Dunn did not file a brief, so, we “decide the appeal on the record, the opening brief, and any oral argument by” Childs and Dunn. (Cal. Rules of Court, rule 8.220(a)(2), references to rules are to Rules of Court; see also Gou v. Xiao (2014) 228 Cal.App.4th 812, 817, fn. 3 [court considered only appellant’s materials where respondent did not file a responsive brief in domestic violence restraining order case].)

I. Domestic Violence Restraining Orders
II.
The Domestic Violence Prevention Act (DVPA) allows a court to issue a restraining order “for the purpose of preventing a recurrence of domestic violence and ensuring a period of separation of the persons involved, if an affidavit . . . shows, to the satisfaction of the court, reasonable proof of a past act or acts of abuse.” (Gonzalez v. Munoz (2007) 156 Cal.App.4th 413, 421; see Fam. Code, § 6300.) The issuance of a restraining order “requires a showing of past abuse by a preponderance of the evidence.” (In re Marriage of Davila & Mejia (2018) 29 Cal.App.5th 220, 226 (Davila & Mejia).) Under the DVPA, “abuse” includes intentionally or recklessly causing or attempting to cause bodily injury to, attacking, striking, sexually assaulting, stalking, threatening, harassing, making annoying telephone calls to, or disturbing the peace of the other party. (Fam. Code, §§ 6203, 6320; see also Perez v. Torres-Hernandez (2016) 1 Cal.App.5th 389, 396.) The court may issue an order based solely on the affidavit or testimony of the person requesting the restraining order. (Fam. Code, § 6300.)

A court may issue an ex parte temporary restraining order on a showing of good cause. (Fam. Code, § 6320.) Regardless of whether the court grants or denies a temporary restraining order, the court must set a hearing within 21 or 25 days to consider any restraining order application. (Fam. Code, § 242.) At that hearing, the court has the discretion to issue a restraining order lasting up to five years, which “may be renewed, upon the request of a party, either for five years or permanently.” (Fam. Code, § 6345, subd. (a).) A restraining order after hearing is colloquially known as a “permanent” restraining order. (See, e.g., Loeffler v. Medina (2009) 174 Cal.App.4th 1495, 1499, 1503.)

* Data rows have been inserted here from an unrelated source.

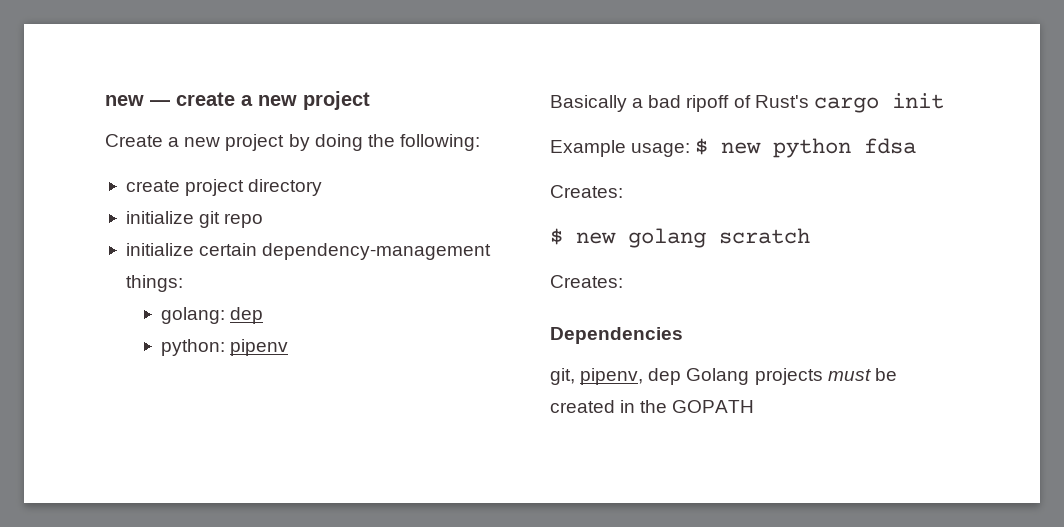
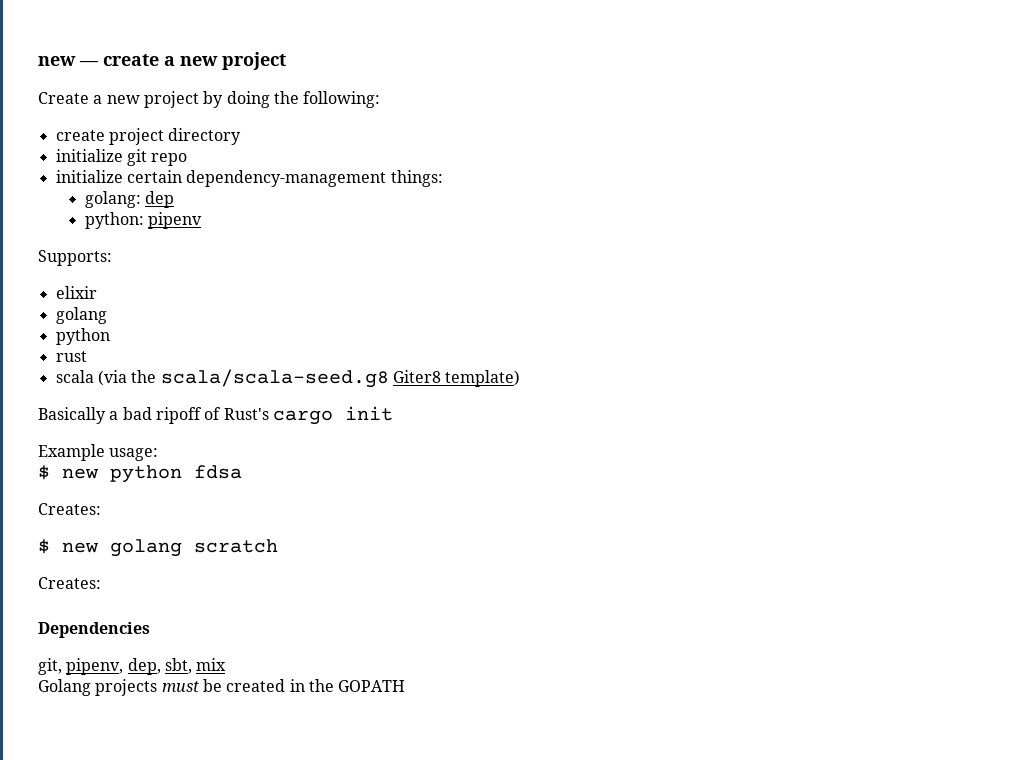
(289, 347) none -> [38,250,112,266] [55,286,97,299] [55,307,107,324] [55,328,110,345] [55,351,87,362] [55,369,521,388] // Supports: // elixir // golang // python // rust // scala (via the scala/scala-seed.g8 Giter8 template)
(691, 150) none -> (159, 454) //
[648,368,682,385] dep -> [127,658,227,675] dep, sbt, mix //

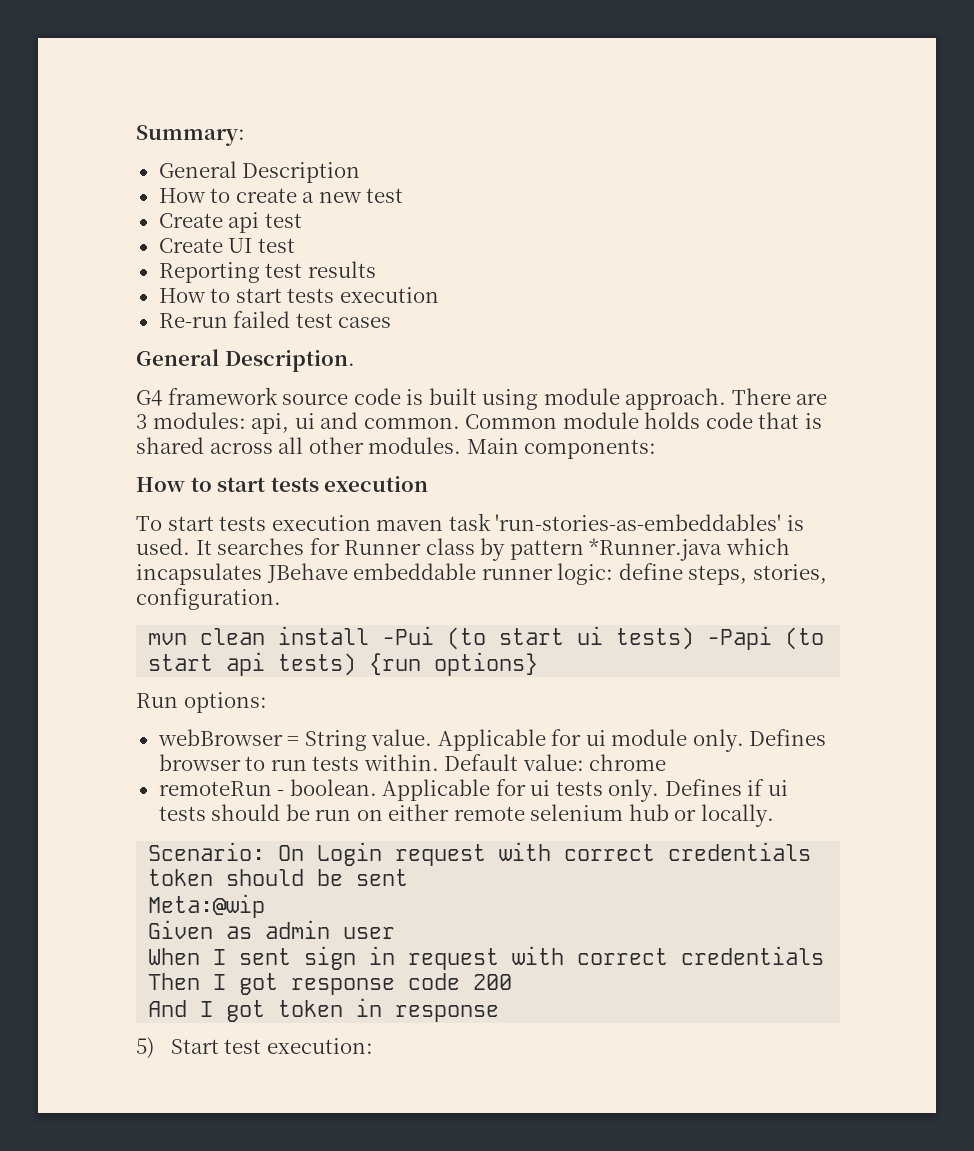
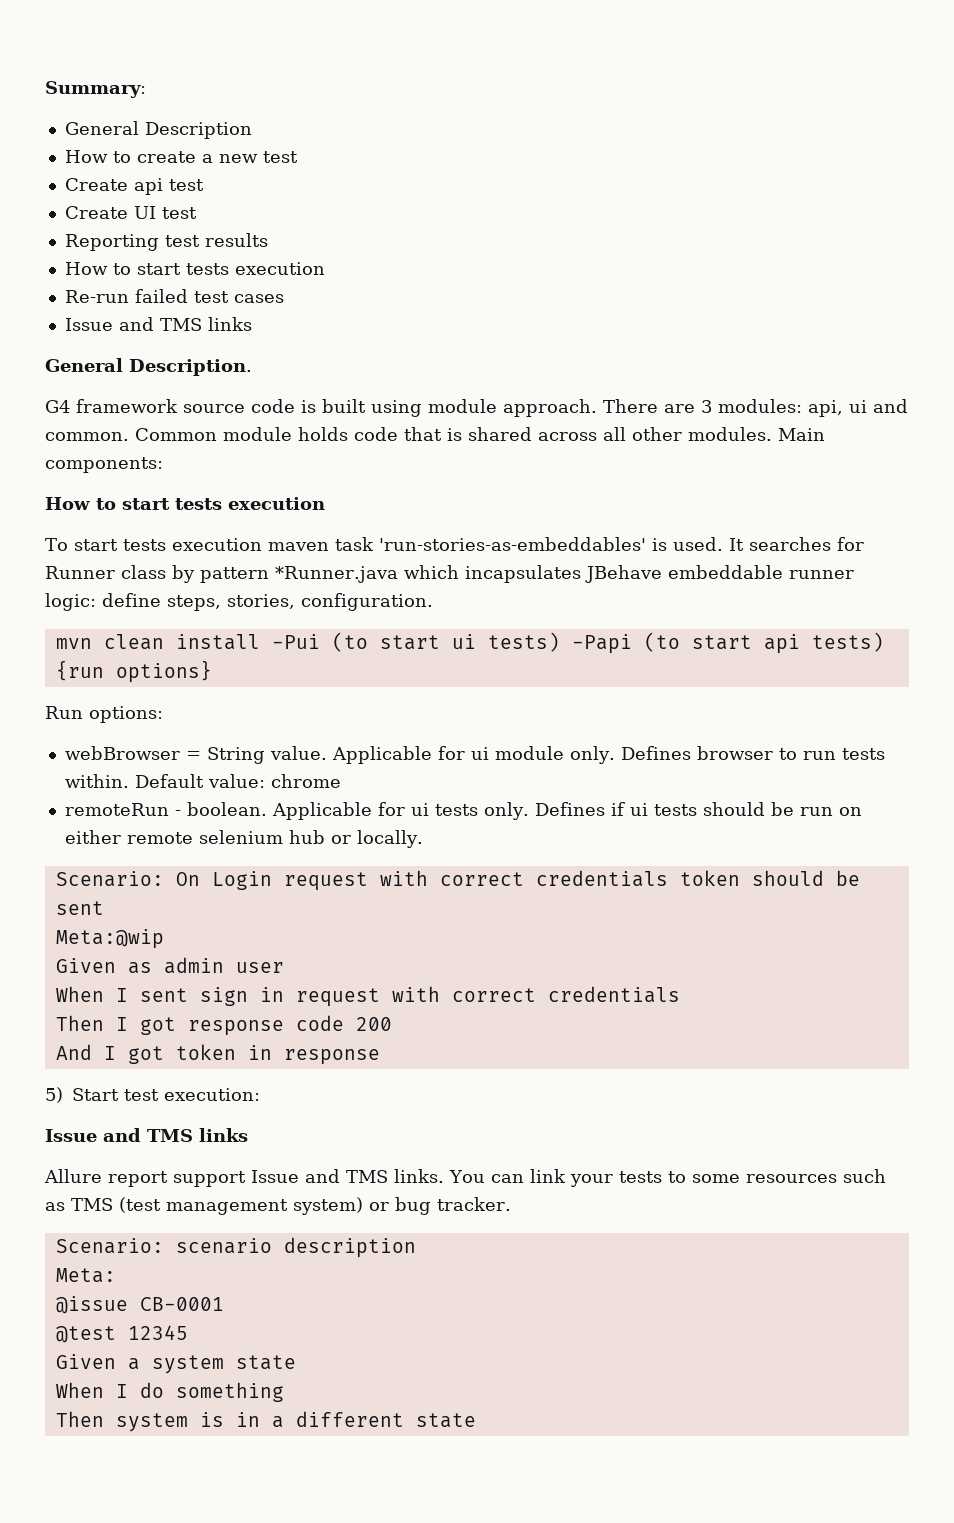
(392, 322) none -> [64,317,252,331] // Issue and TMS links
(373, 1046) none -> [45,1128,248,1142] [44,1169,886,1187] [45,1197,511,1215] [55,1237,416,1258] [55,1268,116,1283] [55,1296,224,1314] [55,1325,188,1343] [55,1354,296,1374] [55,1382,284,1402] [55,1411,476,1432] // Issue and TMS links // Allure report support Issue and TMS links. You can link your tests to some resources such as TMS (test management system) or bug tracker. // Scenario: scenario description // Meta: // @issue CB-0001 // @test 12345 // Given a system state // When I do something // Then system is in a different state

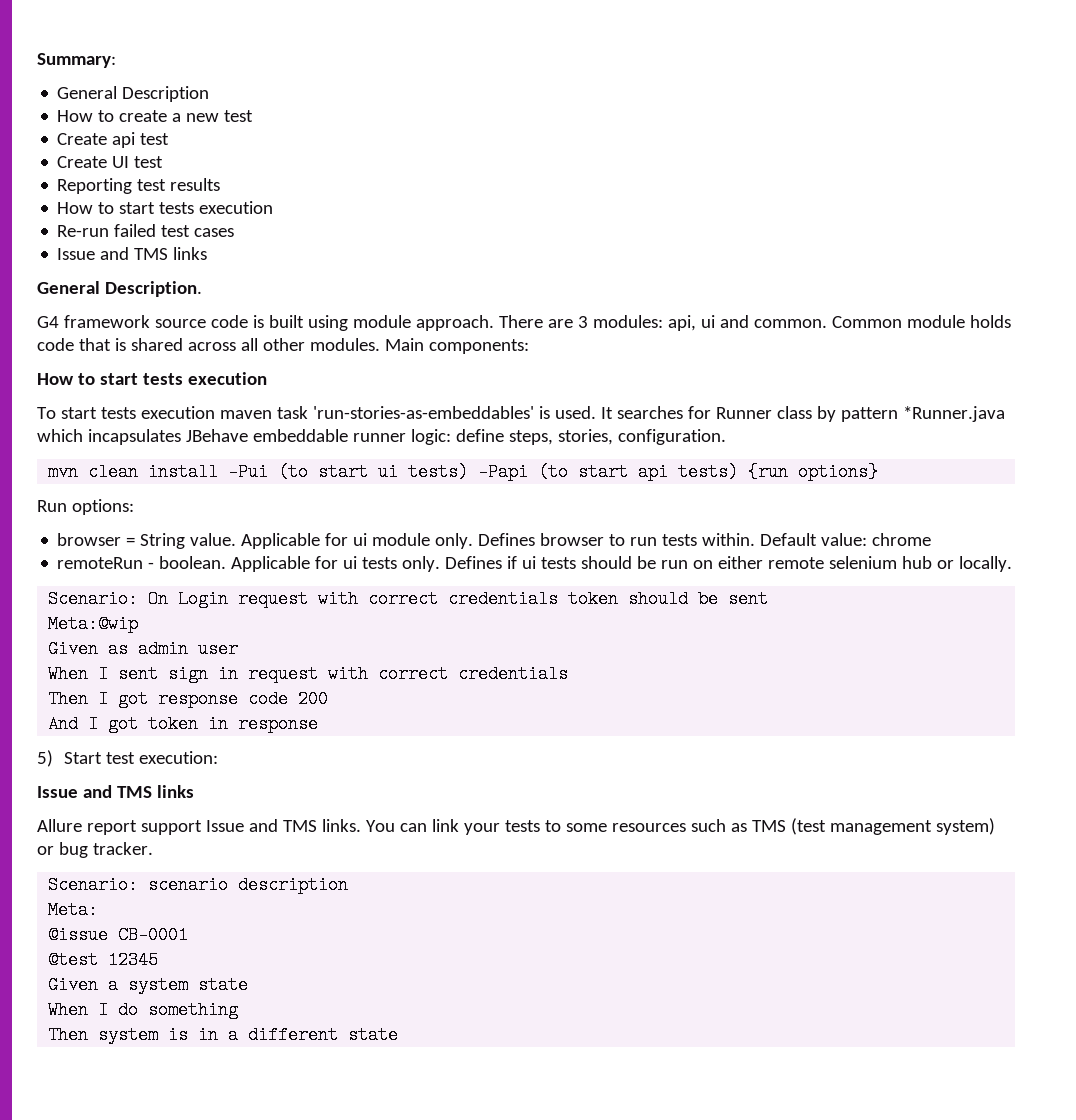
[64,746,180,760] webBrowser -> [57,533,122,546] browser

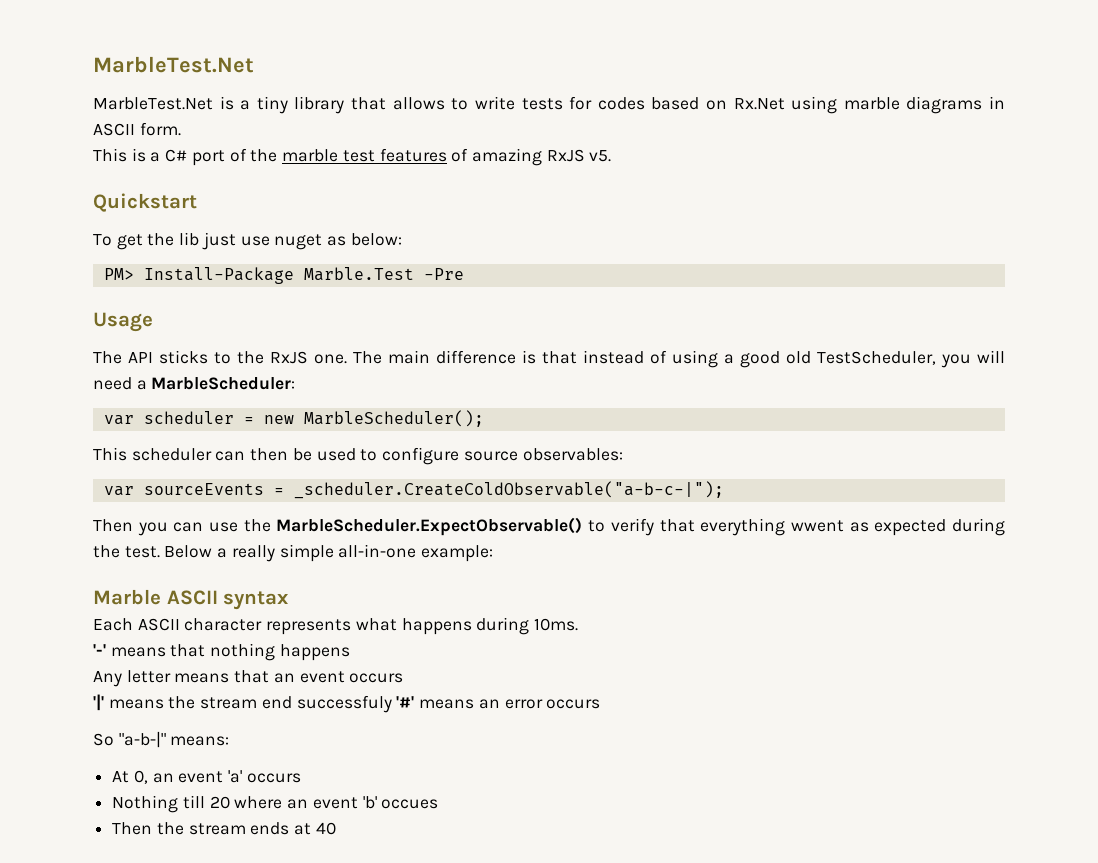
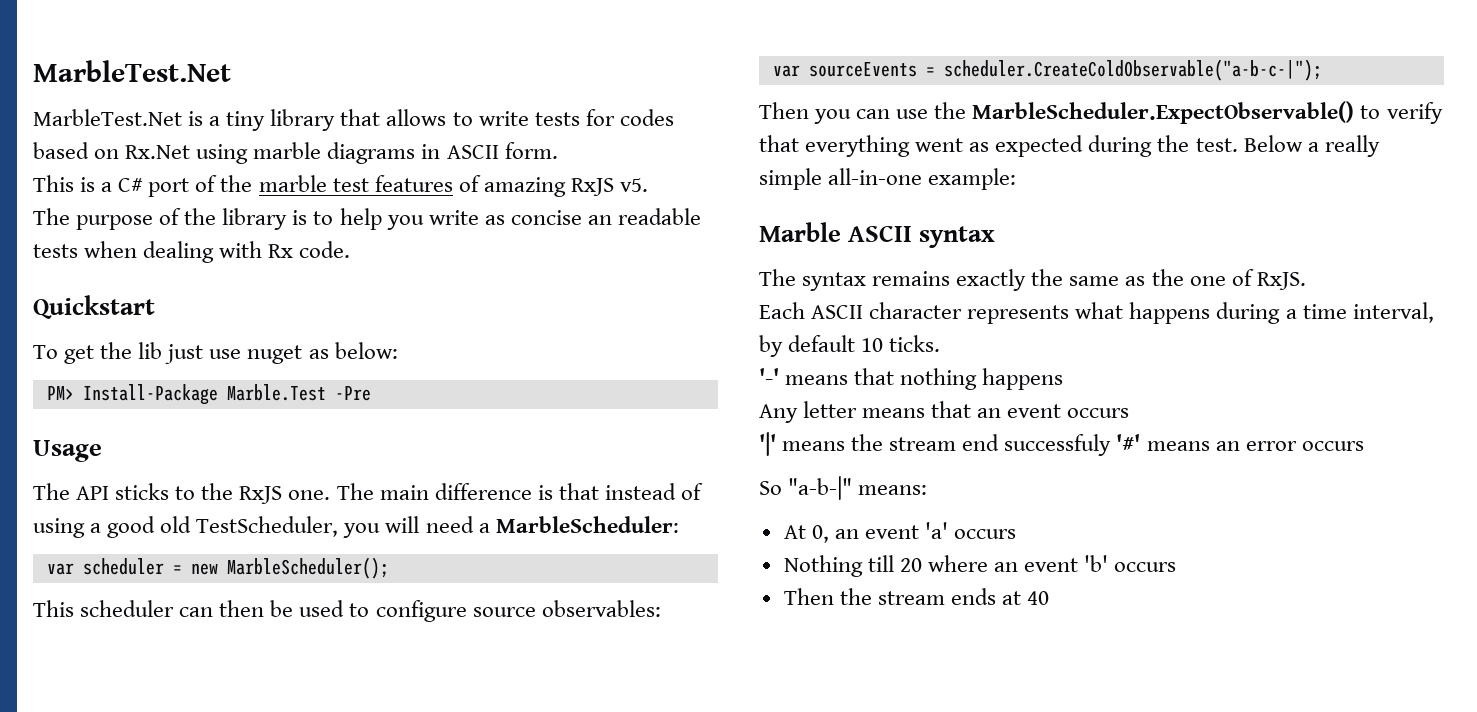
(612, 156) none -> [33,208,701,230] [33,241,351,263] // The purpose of the library is to help you write as concise an readable tests when dealing with Rx code.
[293,481,724,499] _scheduler.CreateColdObservable("a-b-c-|"); -> [943,59,1322,81] scheduler.CreateColdObservable("a-b-c-|");
[790,520,844,532] wwent -> [915,138,964,152] went
(289, 600) none -> [759,269,1306,291] // The syntax remains exactly the same as the one of RxJS.
[534,618,579,631] 10ms. -> [1285,302,1434,323] [759,335,941,357] a time interval, by default 10 ticks.
[381,799,439,809] occues -> [1114,562,1177,572] occurs

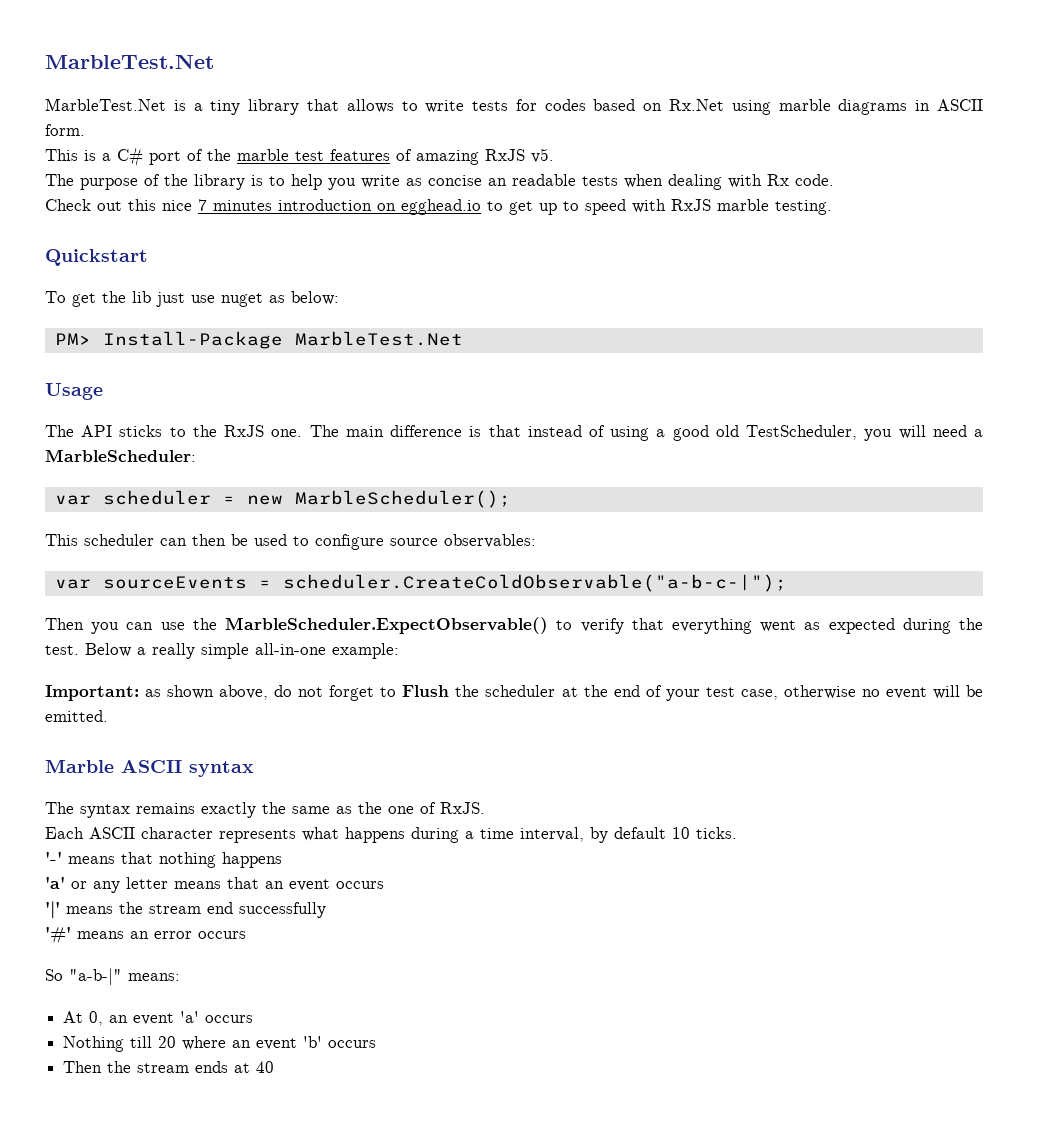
(351, 249) none -> [45,199,832,215] // Check out this nice 7 minutes introduction on egghead.io to get up to speed with RxJS marble testing.
[226,384,371,401] Marble.Test -Pre -> [294,331,463,346] MarbleTest.Net
(1017, 179) none -> [45,685,983,701] [45,710,108,722] // Important: as shown above, do not forget to Flush the scheduler at the end of your test case, otherwise no event will be emitted.
[759,404,798,423] Any -> [45,876,120,893] 'a' or any
[1004,434,1112,456] successfuly -> [239,902,326,918] successfully //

The issuance of mutual restraining orders under the DVPA is subject to additional procedural requirements under section 6305. (Conness v. Satram (2004) 122 Cal.App.4th 197, 200.) “As used in section 6305, the phrase ‘mutual order’ may refer to a single order restraining two opposing parties from engaging in the acts of abuse . . . or two separate orders which together accomplish the same result as a single order.” (Melissa G. v. Raymond M. (2018) 27 Cal.App.5th 360, 368.) A court may not enter “a mutual order” restraining the parties from further acts of abuse unless “[b]oth parties personally appear and each party presents written evidence of abuse or domestic violence” and “[t]he court makes detailed findings of fact indicating that both parties acted as a primary aggressor and that neither party acted primarily in self-defense.” (Fam. Code, § 6305, subd. (a)(1), (2).) “[I]n determining if both parties acted primarily as aggressors, the court shall consider the provisions concerning dominant aggressors” set forth in Penal Code Section 836, subdivision (c)(3). (Fam. Code, § 6305, subd. (b).) A “dominant aggressor” is defined as “the person determined to be the most significant, rather than the first, aggressor.” (Pen. Code, § 836, subd. (c)(3).)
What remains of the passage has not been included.